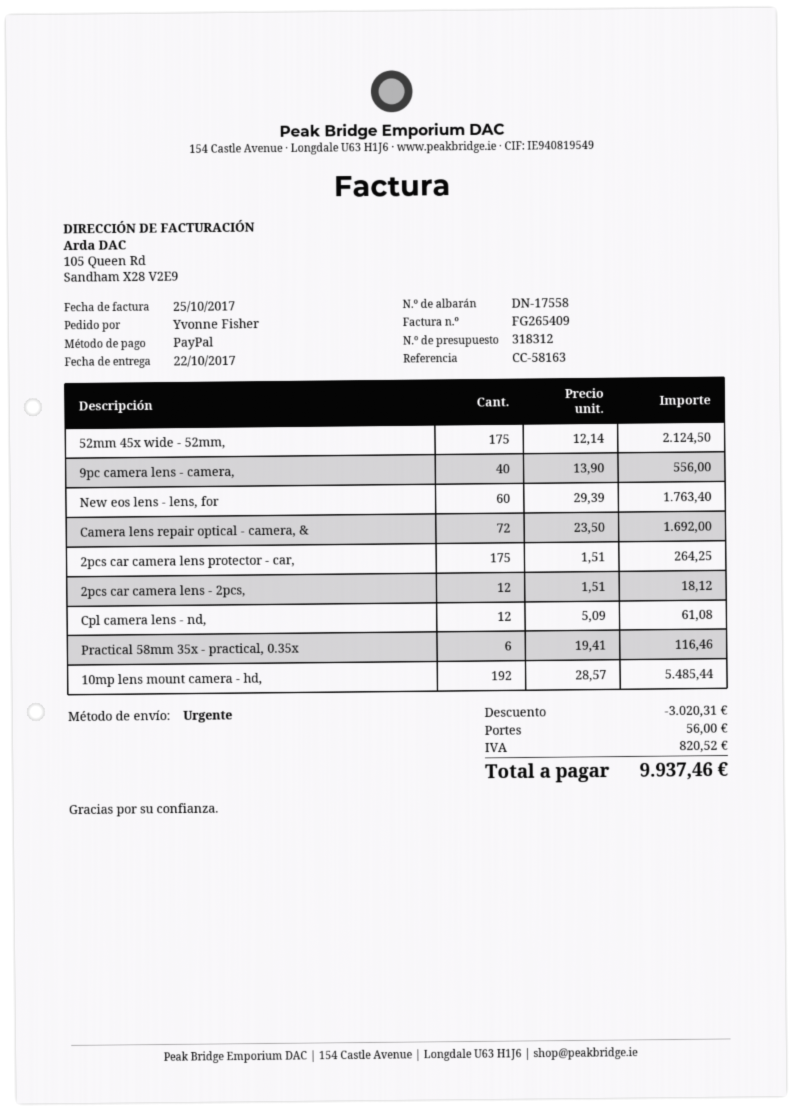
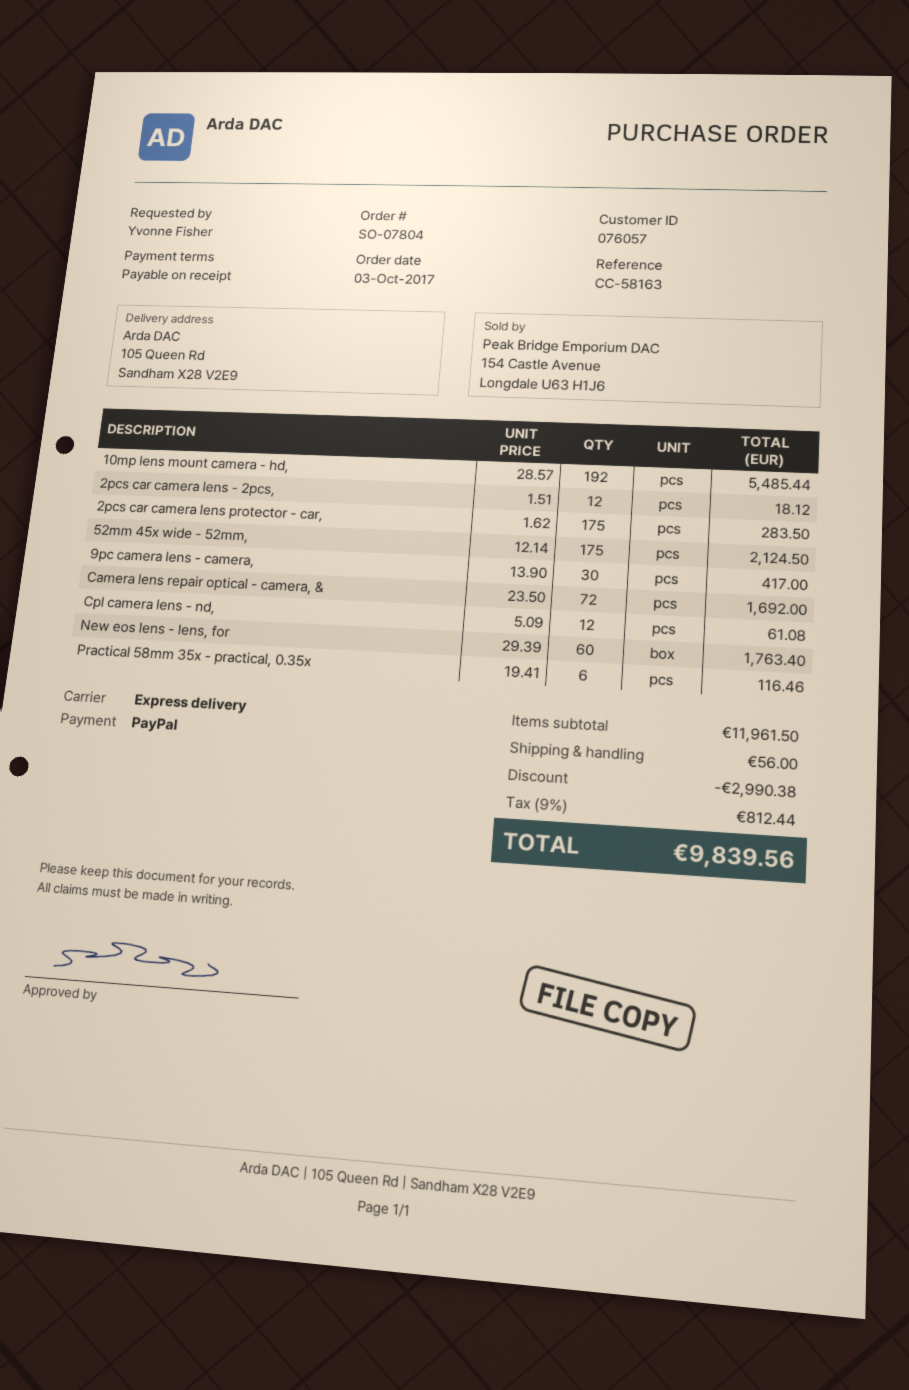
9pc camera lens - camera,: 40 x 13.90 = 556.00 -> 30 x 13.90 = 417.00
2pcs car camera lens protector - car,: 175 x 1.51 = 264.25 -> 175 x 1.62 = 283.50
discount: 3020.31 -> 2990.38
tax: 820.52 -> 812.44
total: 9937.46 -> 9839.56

::::::::::

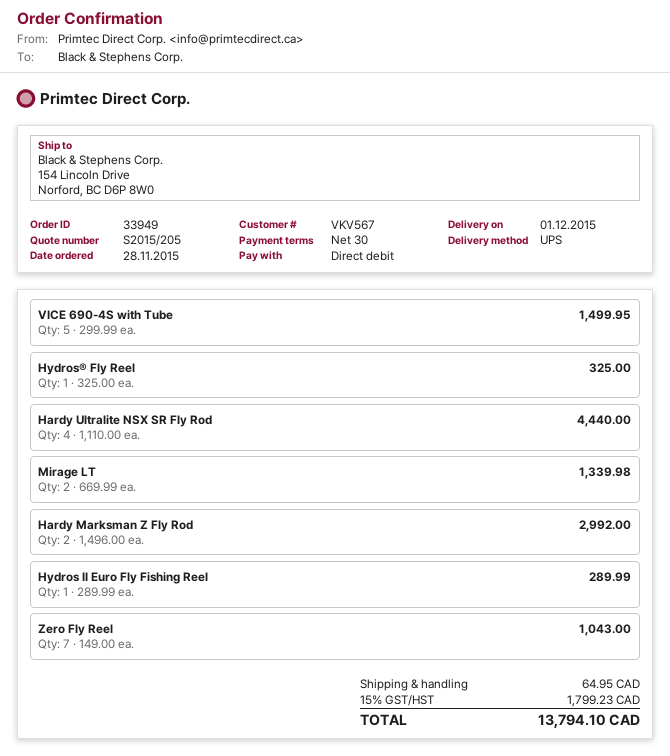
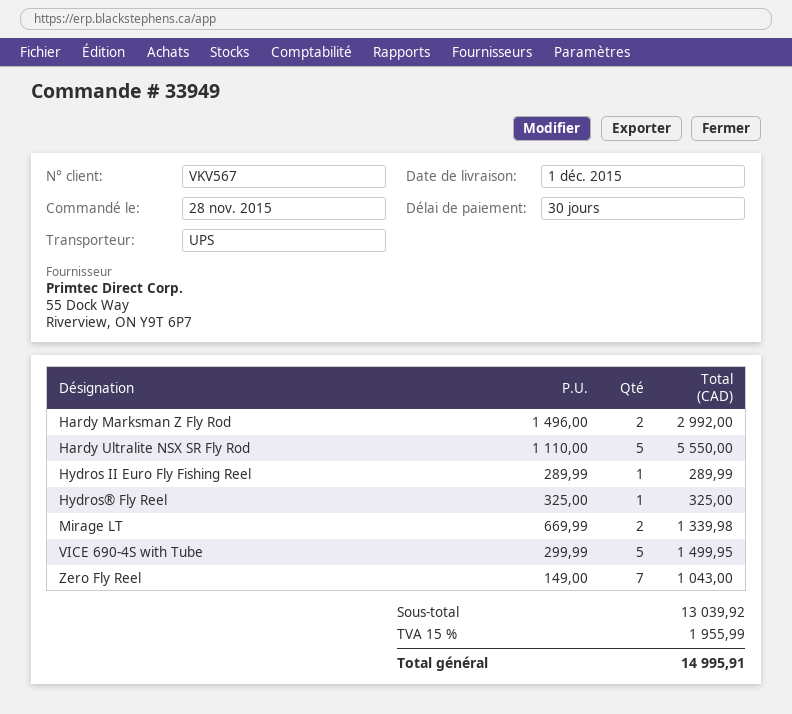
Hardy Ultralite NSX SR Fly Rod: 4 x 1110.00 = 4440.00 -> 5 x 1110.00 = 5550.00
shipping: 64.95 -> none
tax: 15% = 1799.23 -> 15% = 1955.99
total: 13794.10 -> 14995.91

::::::::::

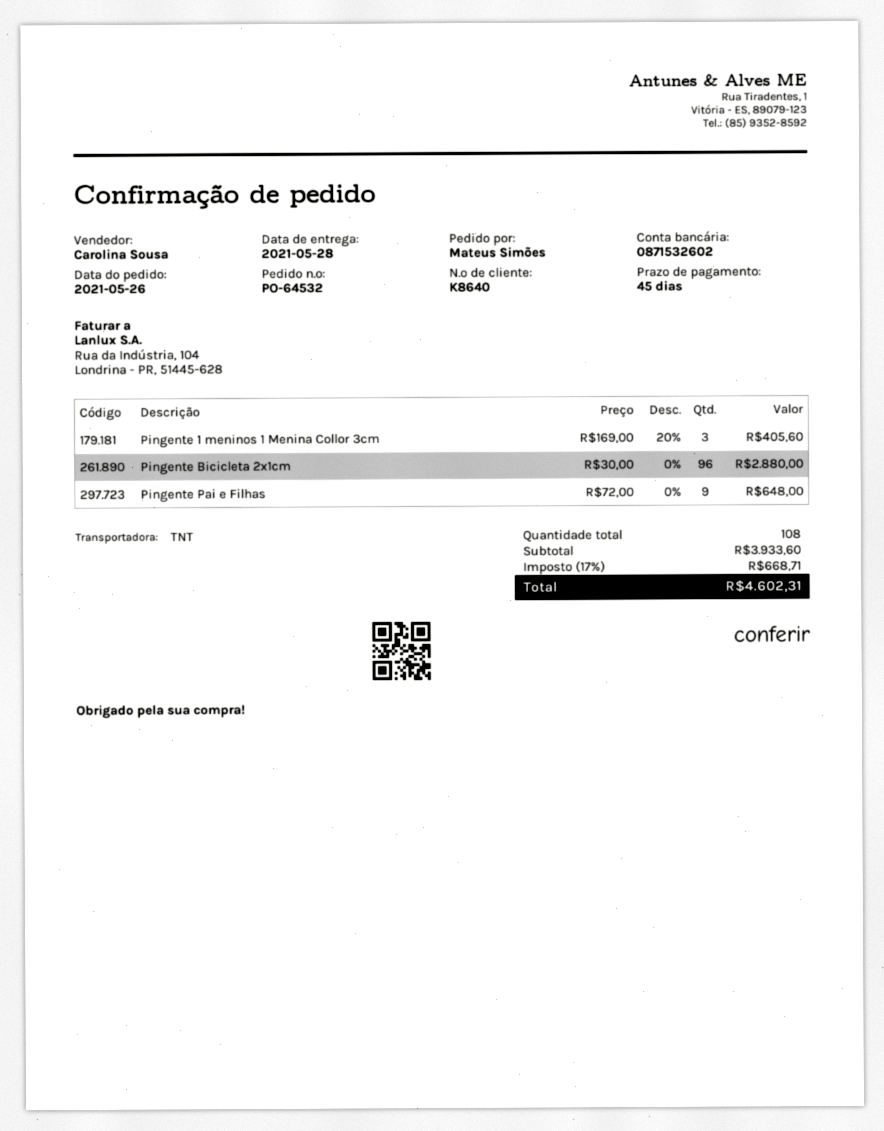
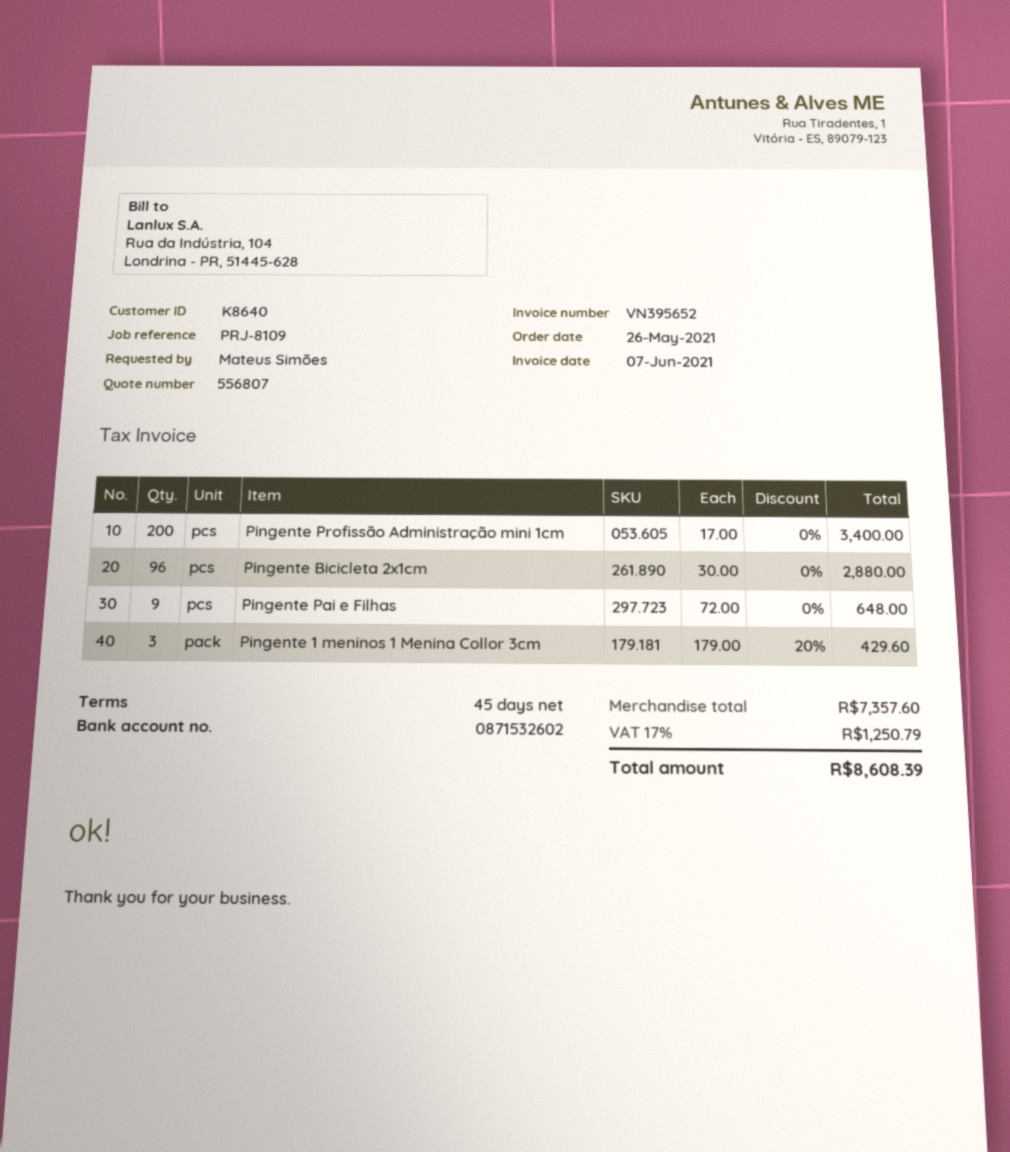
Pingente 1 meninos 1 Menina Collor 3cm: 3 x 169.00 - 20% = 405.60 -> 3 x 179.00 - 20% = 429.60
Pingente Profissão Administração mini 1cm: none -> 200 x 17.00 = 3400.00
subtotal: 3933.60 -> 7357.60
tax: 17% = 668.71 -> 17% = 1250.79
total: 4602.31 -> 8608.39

::::::::::

• **PROBLEM DETAILS**: Among the entries above, find the line with "Pingente 1 meninos" and the line with "total: 4602.31 -> 8608.39"; give again exactly these two lines and all lines between them.

• **SOLUTION TO THE EXERCISE**:
Pingente 1 meninos 1 Menina Collor 3cm: 3 x 169.00 - 20% = 405.60 -> 3 x 179.00 - 20% = 429.60
Pingente Profissão Administração mini 1cm: none -> 200 x 17.00 = 3400.00
subtotal: 3933.60 -> 7357.60
tax: 17% = 668.71 -> 17% = 1250.79
total: 4602.31 -> 8608.39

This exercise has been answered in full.